Şimdiye kadar sahabe Zeyd hakkında bildiğimiz ve inandığımız bir kavram Zeyd’in Hz. Muhammed’in “evlatlığı” olduğudur. Oysa Kuran’da benim de yeni fark ettiğim bir ayrıntı keşfettim. Kuran’a göre Zeyd asla Hz. Muhammed’in evlatlığı değildir.
Nasıl yani?
Zeyd’den bahseden ayetler aşağıda verilmiştir:
Ahzab Suresi:38 (37)-41 (40). Ayetler:
وَإِذْ تَقُولُ لِلَّذِي أَنْعَمَ اللَّهُ عَلَيْهِ وَأَنْعَمْتَ عَلَيْهِ أَمْسِكْ عَلَيْكَ زَوْجَكَ وَاتَّقِ اللَّهَ وَتُخْفِي فِي نَفْسِكَ مَا اللَّهُ مُبْدِيهِ وَتَخْشَى النَّاسَ وَاللَّهُ أَحَقُّ أَنْ تَخْشَاهُ فَلَمَّا قَضَى زَيْدٌ مِنْهَا وَطَرًا زَوَّجْنَاكَهَا لِكَيْلَا يَكُونَ عَلَى الْمُؤْمِنِينَ حَرَجٌ فِي أَزْوَاجِ أَدْعِيَائِهِمْ إِذَا قَضَوْا مِنْهُنَّ وَطَرًا وَكَانَ أَمْرُ اللَّهِ مَفْعُولًا (37) مَا كَانَ عَلَى النَّبِيِّ مِنْ حَرَجٍ فِيمَا فَرَضَ اللَّهُ لَهُ سُنَّةَ اللَّهِ فِي الَّذِينَ خَلَوْا مِنْ قَبْلُ وَكَانَ أَمْرُ اللَّهِ قَدَرًا مَقْدُورًا (38) الَّذِينَ يُبَلِّغُونَ رِسَالَاتِ اللَّهِ وَيَخْشَوْنَهُ وَلَا يَخْشَوْنَ أَحَدًا إِلَّا اللَّهَ وَكَفَى بِاللَّهِ حَسِيبًا (39) مَا كَانَ مُحَمَّدٌ أَبَا أَحَدٍ مِنْ رِجَالِكُمْ وَلَكِنْ رَسُولَ اللَّهِ وَخَاتَمَ النَّبِيِّينَ وَكَانَ اللَّهُ بِكُلِّ شَيْءٍ عَلِيمًا (40)

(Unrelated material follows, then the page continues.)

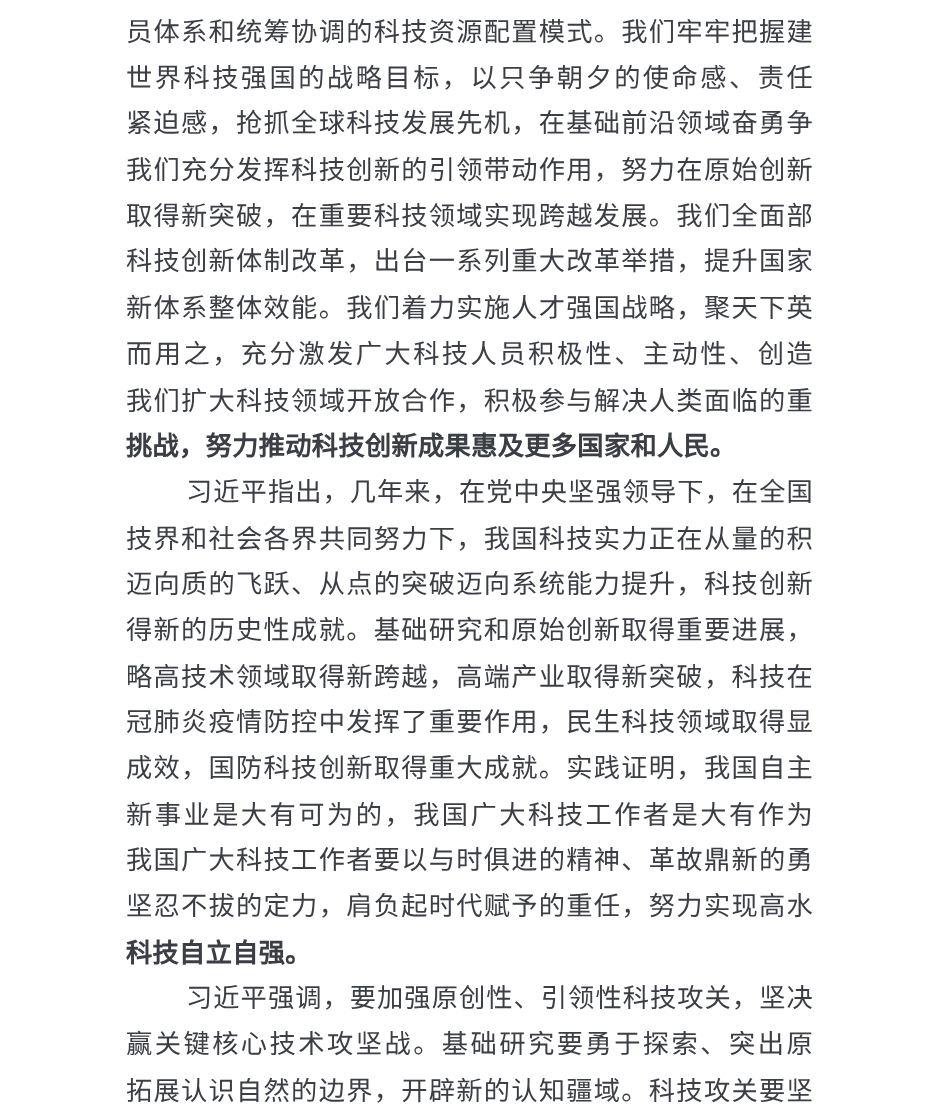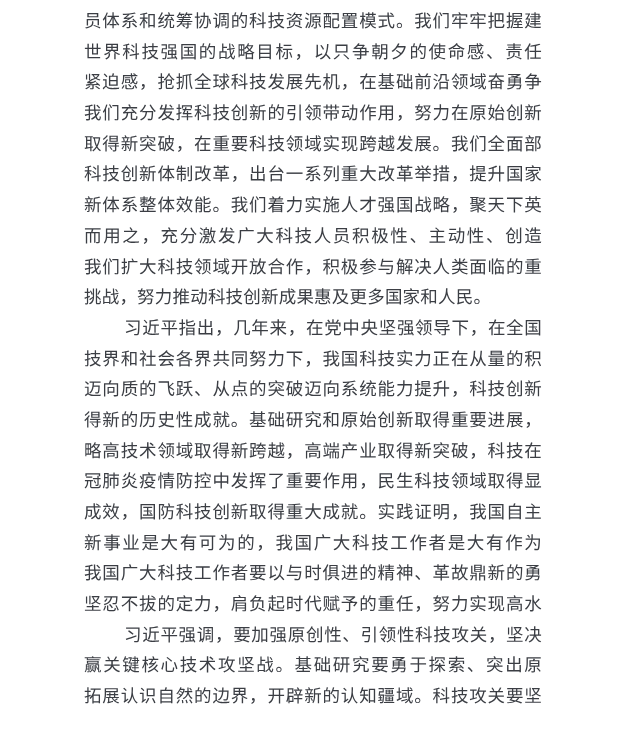"挑战，努力推动科技创新成果惠及更多国家和人民。" .line.para-last { font-weight: none -> bold }
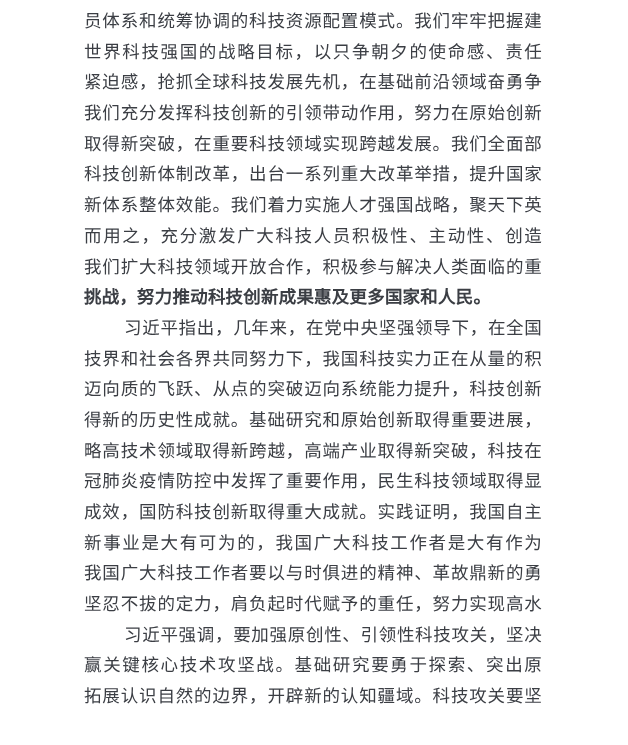"科技自立自强。" div.line { html: none -> <div>科技自立自强。</div> }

Ve sen o ki Allah’ın üzerine nimetlendirdiği ve senin üzerine nimetlendirdiğine o zaman demekteydin ki: “Eşini senin üzerinde tutup-sahip çık ve Allah’ı önemseyip göz önünde bulundur”. Ve Allah’ın açığa vuracağını içinde saklıyordun. Ve o insanlardan çekiniyordun. Ve çekinilen olarak Allah daha gerçektir ki Zeyd ondan (eşinden) zorunlu kararını verdiğinde, … eşlerinde onların onlar hakkında zorunlu kararlarını verdiklerinde o müminlere bir darlık olmaması için biz onu sana eş yaptık. Ve Allah’ın emri yerine getirilendir.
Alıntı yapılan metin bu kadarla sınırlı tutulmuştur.